In an interview with The Intermission Sports, Jason Ribeiro discussed the on and off the court goals of the Surge. On the court, playing winning basketball is the goal. Like all great competitors this team has championship ambitions; they did not come here to lose. The Surge want to put a product on the floor that Calgary can get behind, a team to bring the city together. The logo of the team itself projects this very idea: the four points of the bird (an ode to the Nighthawks) are representative of the four quadrants of Calgary that the team hopes will be behind them. “We want to compete for the affections of Calgarians, we want to compete on the floor and play a very diligent, thoughtful and tough to play against style of basketball that’s really exciting but we also want to be a mainstay anchor in the community and that really matters to us. . .we knew that Calgarians were looking for something that spoke to them as Calgarians and as sports fans,” explained Ribeiro.

In that spirit, the team also hopes to win with the community off the court. While there is no doubt a lot of excitement around a professional team, it is not the intention of the Surge to take over as the main basketball story in the area according to Ribeiro. The team wants to help develop basketball in the Calgary area, but in doing so they do not want to overshadow any of the myriad grassroots organizations already in existence. The Surge want to be an ally to the diverse people Calgary and part of being a good ally is creating space for those already doing the work and doing it well. To that end, the Surge want to be “glue-guy” so-to-speak of the local basketball community; they aim to amplify and provide support by filling in the gaps and being the tide to lift all boats. Since the beginning they have been embedded in the community: they have done a city-wide tour of events, including an open house at Genesis Center, and the new mascot, a yet-to-be-named Red-tailed Hawk, was unveiled earlier this month at the 36th Annual Blackfoot Invitational Tournament at Siksika Nation.

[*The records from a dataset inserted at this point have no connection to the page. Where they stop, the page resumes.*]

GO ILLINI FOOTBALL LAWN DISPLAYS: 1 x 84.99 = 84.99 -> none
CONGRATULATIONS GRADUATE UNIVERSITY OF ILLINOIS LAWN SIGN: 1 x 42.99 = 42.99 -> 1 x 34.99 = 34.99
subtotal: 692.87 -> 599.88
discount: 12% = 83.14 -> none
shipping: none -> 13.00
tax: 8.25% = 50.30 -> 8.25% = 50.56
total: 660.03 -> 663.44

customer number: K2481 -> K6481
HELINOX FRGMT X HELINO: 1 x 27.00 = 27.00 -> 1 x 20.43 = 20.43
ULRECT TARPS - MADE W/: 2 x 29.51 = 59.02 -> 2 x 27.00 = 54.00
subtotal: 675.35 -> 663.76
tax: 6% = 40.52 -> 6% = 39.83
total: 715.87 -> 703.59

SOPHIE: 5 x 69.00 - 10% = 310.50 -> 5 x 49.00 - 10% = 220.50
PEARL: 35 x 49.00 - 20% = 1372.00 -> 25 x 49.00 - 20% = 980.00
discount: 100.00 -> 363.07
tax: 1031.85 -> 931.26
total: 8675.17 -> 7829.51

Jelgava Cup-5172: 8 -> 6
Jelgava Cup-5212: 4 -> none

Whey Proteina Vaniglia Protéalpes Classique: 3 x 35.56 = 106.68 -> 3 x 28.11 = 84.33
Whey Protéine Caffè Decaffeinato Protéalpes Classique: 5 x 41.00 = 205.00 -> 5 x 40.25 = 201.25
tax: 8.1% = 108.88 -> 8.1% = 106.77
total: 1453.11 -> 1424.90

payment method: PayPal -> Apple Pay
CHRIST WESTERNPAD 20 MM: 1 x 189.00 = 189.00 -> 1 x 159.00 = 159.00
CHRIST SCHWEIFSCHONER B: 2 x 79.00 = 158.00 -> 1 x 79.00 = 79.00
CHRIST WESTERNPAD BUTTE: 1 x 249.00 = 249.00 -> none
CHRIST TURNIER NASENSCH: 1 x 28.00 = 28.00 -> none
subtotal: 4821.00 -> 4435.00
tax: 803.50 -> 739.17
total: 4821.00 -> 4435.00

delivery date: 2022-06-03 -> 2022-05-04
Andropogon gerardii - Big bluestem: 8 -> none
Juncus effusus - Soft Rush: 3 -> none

All of these events have been in an effort to hit the ground running, creating momentum and showing that there are actions behind their words on being a part of the larger Treaty 7 community.

Basketball has been a growing in popularity for some time both in Calgary and Canada, and while it is not new here, the Surge are hoping to be part of something special both on and off the court by bringing exciting basketball to the city and continuing to support and energize those around them. “Our goal is to amplify, amplify, amplify,” said Ribeiro, “whether it's our partners or sponsors, we want their story out there as we are telling a really unique story about Calgary together.”